Dask dataframe -containing columns that are numpy arrays- conversion to parquet error


I have a dask dataframe which I am trying to convert to parquet files. This dataframe has columns which are numpy arrays, but column type is "object".

When I try to do this:

name_function = lambda x: f"data-{x}.parquet"
data_frame[['numpy_array_col1','numpy_array_col2']].to_parquet('train/',name_function=name_function)

I get this error:

ArrowTypeError: ("Expected bytes, got a 'numpy.ndarray' object", 'Conversion failed for column INPUT with type object')

During handling of the above exception, another exception occurred:

# Other errors

Can only convert 1-dimensional array values

I tried using csv's and it worked, but I know its better to use parquet files, and I don't know if reading the csv's will raise logical or syntax error because of the ambiguity of the column types.

data_frame[['numpy_array_col1','numpy_array_col2']].to_csv('train/train-*.csv')

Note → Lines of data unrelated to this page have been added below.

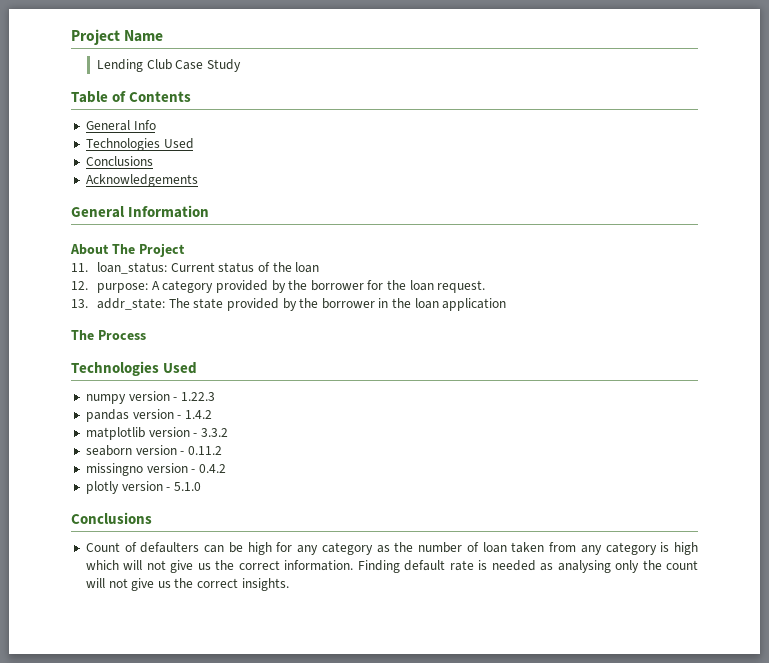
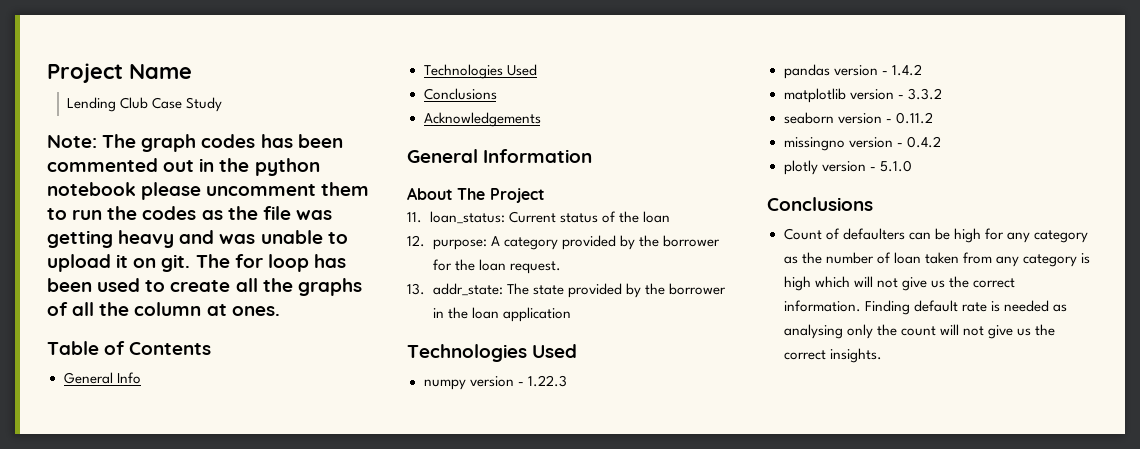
+ Note: The graph codes has been commented out in the python notebook please uncomment them to run the codes as the file was getting heavy and was unable to upload it on git. The for loop has been used to create all the graphs of all the column at ones.
- The Process

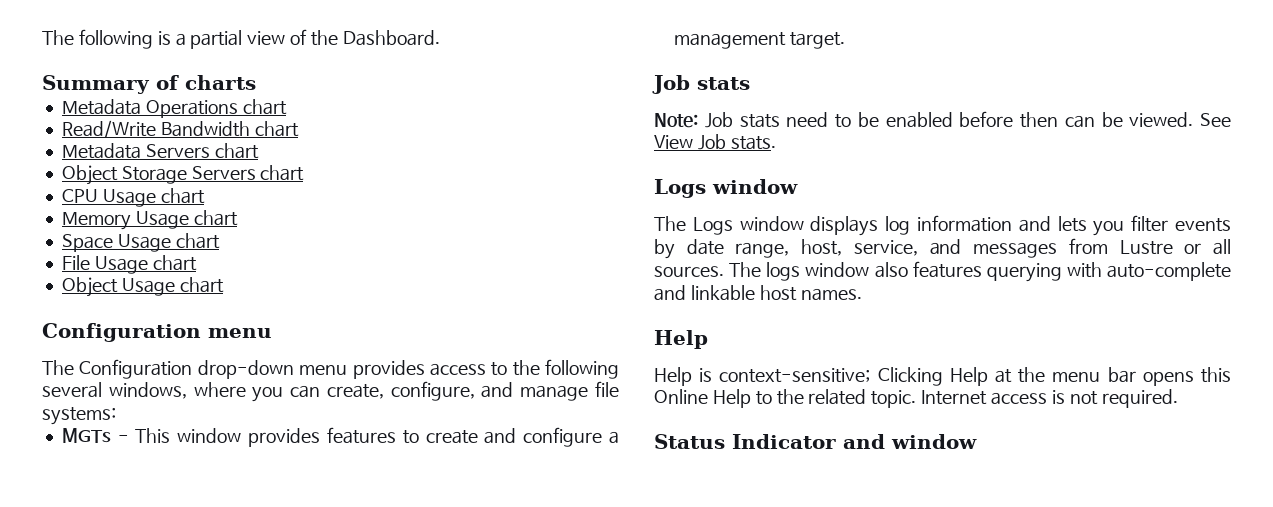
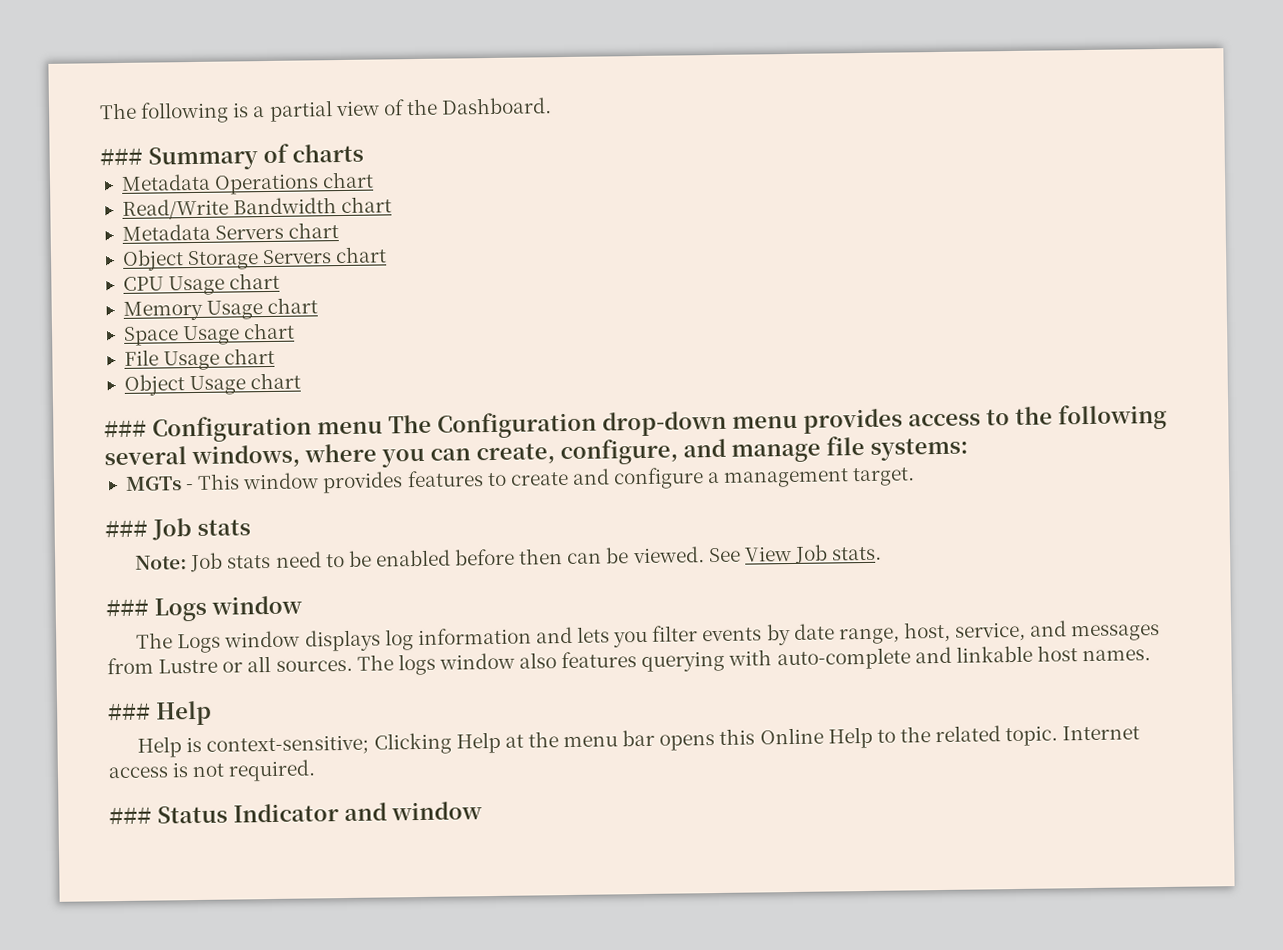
- Summary of charts
+ ### Summary of charts
- Configuration menu
- The Configuration drop-down menu provides access to the following several windows, where you can create, configure, and manage file systems:
+ ### Configuration menu The Configuration drop-down menu provides access to the following several windows, where you can create, configure, and manage file systems:
  MGTs - This window provides features to create and configure a management target.
- Job stats
+ ### Job stats
  See View Job stats.
- Logs window
+ ### Logs window
  The logs window also features querying with auto-complete and linkable host names.
- Help
+ ### Help
- Status Indicator and window
+ ### Status Indicator and window

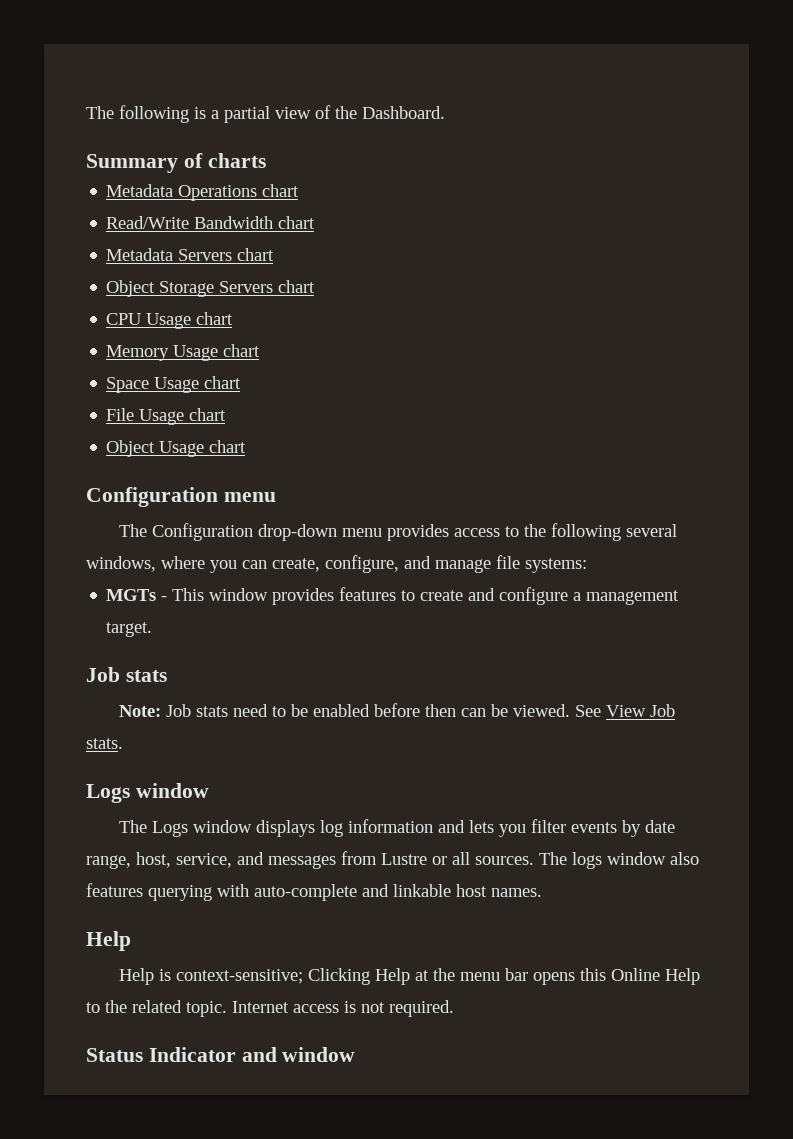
- ### Summary of charts
+ Summary of charts
- ### Configuration menu The Configuration drop-down menu provides access to the following several windows, where you can create, configure, and manage file systems:
+ Configuration menu
+ The Configuration drop-down menu provides access to the following several windows, where you can create, configure, and manage file systems:
  MGTs - This window provides features to create and configure a management target.
- ### Job stats
+ Job stats
  See View Job stats.
- ### Logs window
+ Logs window
  The logs window also features querying with auto-complete and linkable host names.
- ### Help
+ Help
- ### Status Indicator and window
+ Status Indicator and window

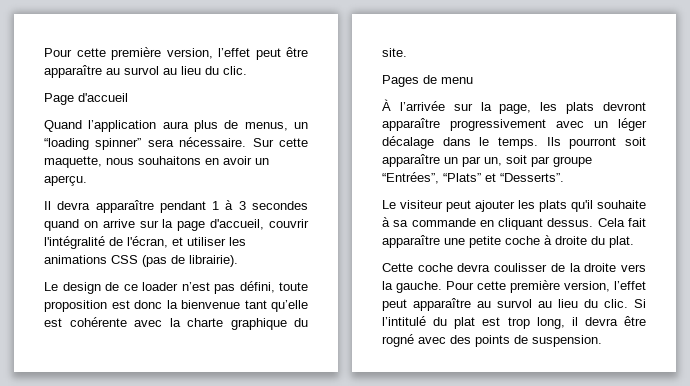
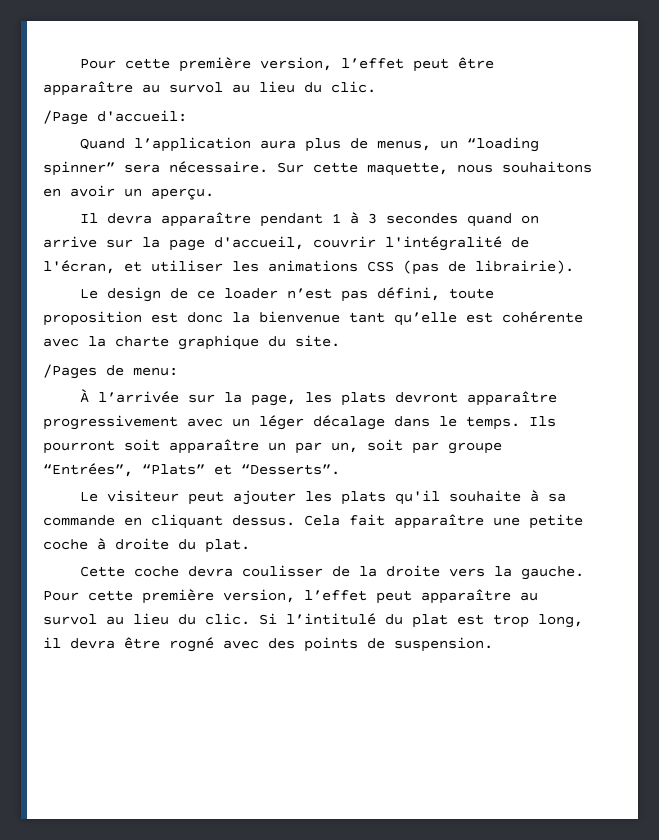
- Page d'accueil
+ /Page d'accueil:
- Pages de menu
+ /Pages de menu:

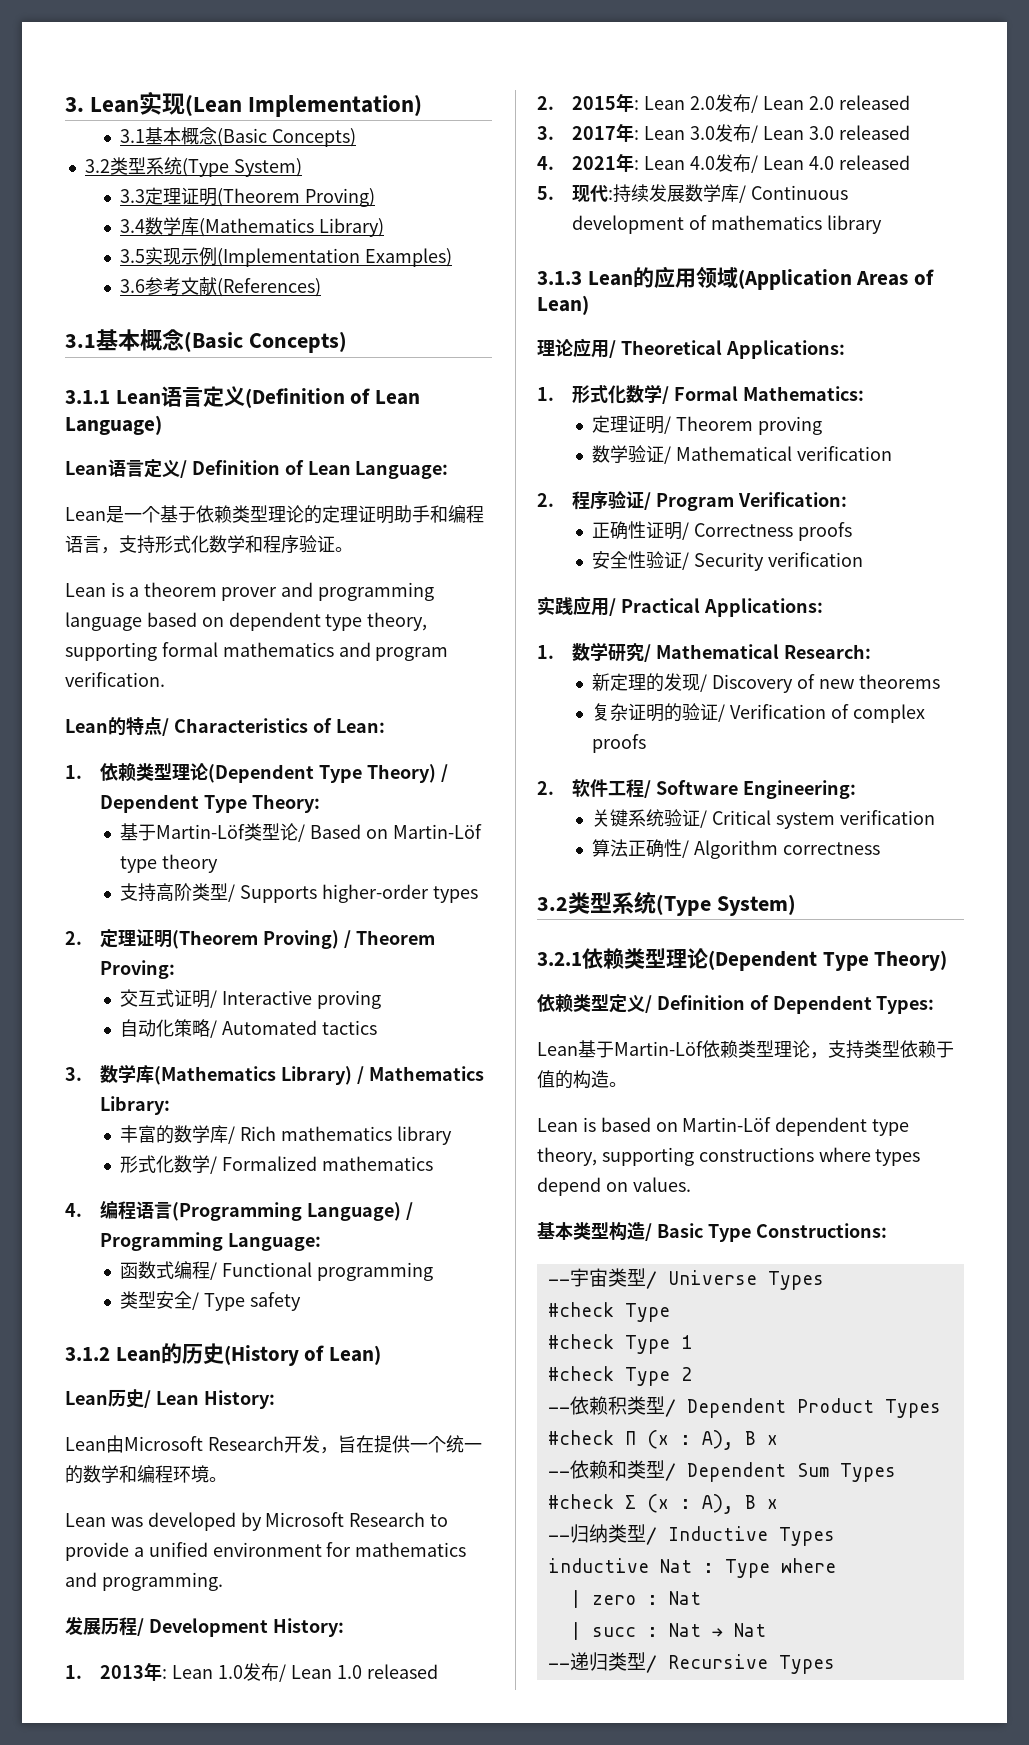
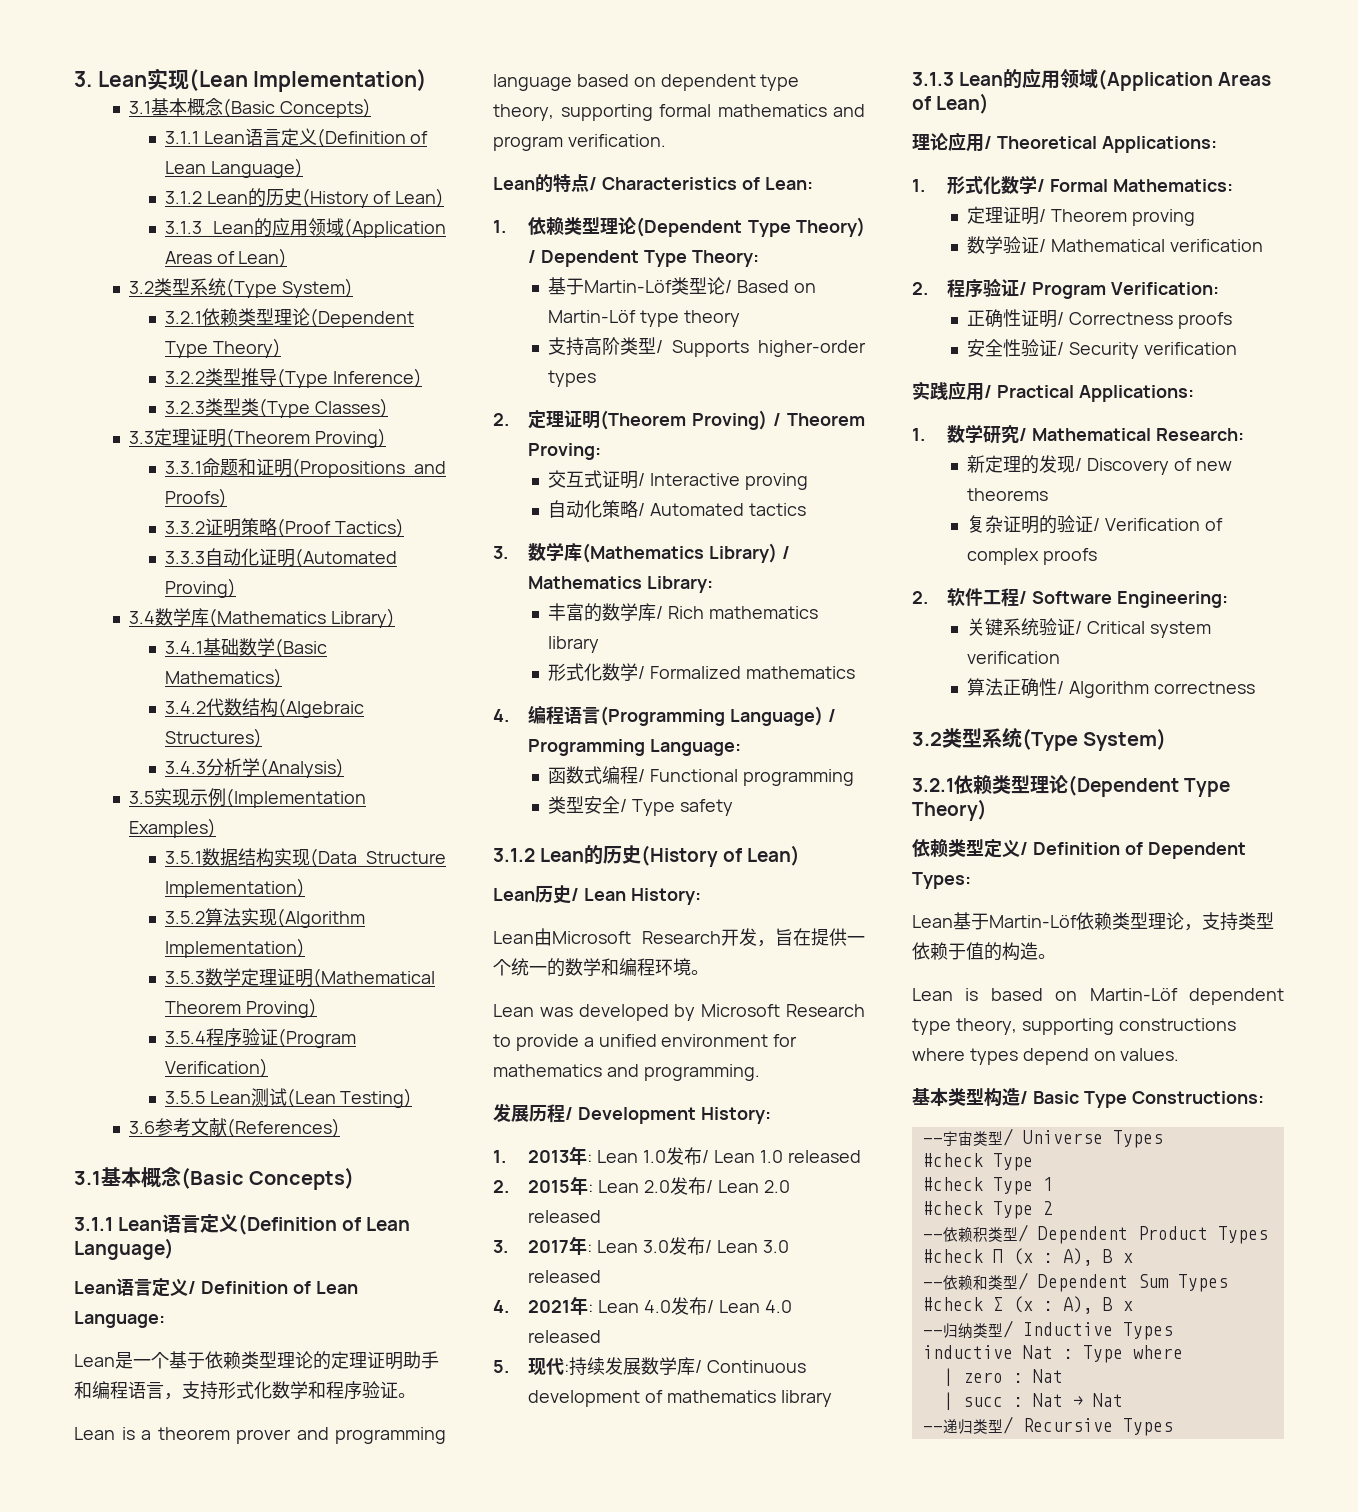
  3. Lean实现(Lean Implementation)
  3.1基本概念(Basic Concepts)
+ 3.1.1 Lean语言定义(Definition of Lean Language)
+ 3.1.2 Lean的历史(History of Lean)
+ 3.1.3 Lean的应用领域(Application Areas of Lean)
  3.2类型系统(Type System)
+ 3.2.1依赖类型理论(Dependent Type Theory)
+ 3.2.2类型推导(Type Inference)
+ 3.2.3类型类(Type Classes)
+ 3.3.1命题和证明(Propositions and Proofs)
+ 3.3.2证明策略(Proof Tactics)
+ 3.3.3自动化证明(Automated Proving)
+ 3.4.1基础数学(Basic Mathematics)
+ 3.4.2代数结构(Algebraic Structures)
+ 3.4.3分析学(Analysis)
+ 3.5.1数据结构实现(Data Structure Implementation)
+ 3.5.2算法实现(Algorithm Implementation)
+ 3.5.3数学定理证明(Mathematical Theorem Proving)
+ 3.5.4程序验证(Program Verification)
+ 3.5.5 Lean测试(Lean Testing)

Update: When reading the csv files, the numpy arrays become of type string, so I have to convert them back to numpy arrays.

I also tried

df.to_parquet('somefile', engine='pyarrow')

Same thing happens


Solution

  • I tried this workaround. First you flatten all numpy arrays in dask's dataframe. Then you write to the parquet files specifying a schema with pyArrow's list datatypes. Finally you can read the file, but you have to reshape all the previous arrays to thier original shape.

    import numpy as np
    import pandas as pd
    import dask.dataframe as dd
    import pyarrow as pa
    
    a = np.array([[5, 6], [7, 8]]).flatten()
    b = np.array([[9, 10], [11, 12]]).flatten()
    df = pd.DataFrame({"col1": [a],"col2":[b]})
    df.loc[1] = (b,a)
    
    df = dd.from_pandas(df, npartitions=2)
    
    print(df.compute())
    
    name_function = lambda x: f"data-{x}.parquet"
    df[['col1','col2']].to_parquet('train/',name_function=name_function,engine='pyarrow',schema={"col1": pa.list_(pa.int32()),"col2": pa.list_(pa.int32())})
    
    
    df2 = dd.read_parquet(['train/data-0.parquet','train/data-1.parquet'])  
    print(df2.compute())
    
    def reshape(x):
        if(x == 'foo'):
            return x
        return x.reshape(2,2) 
    
    df2 = df2.applymap(lambda x:reshape(x)) 
    print(df2.compute())
    
                  col1             col2
    0     [5, 6, 7, 8]  [9, 10, 11, 12]
    1  [9, 10, 11, 12]     [5, 6, 7, 8]
                  col1             col2
    0     [5, 6, 7, 8]  [9, 10, 11, 12]
    1  [9, 10, 11, 12]     [5, 6, 7, 8]
                      col1                 col2
    0     [[5, 6], [7, 8]]  [[9, 10], [11, 12]]
    1  [[9, 10], [11, 12]]     [[5, 6], [7, 8]]
    

    I hope there is another more simple solution.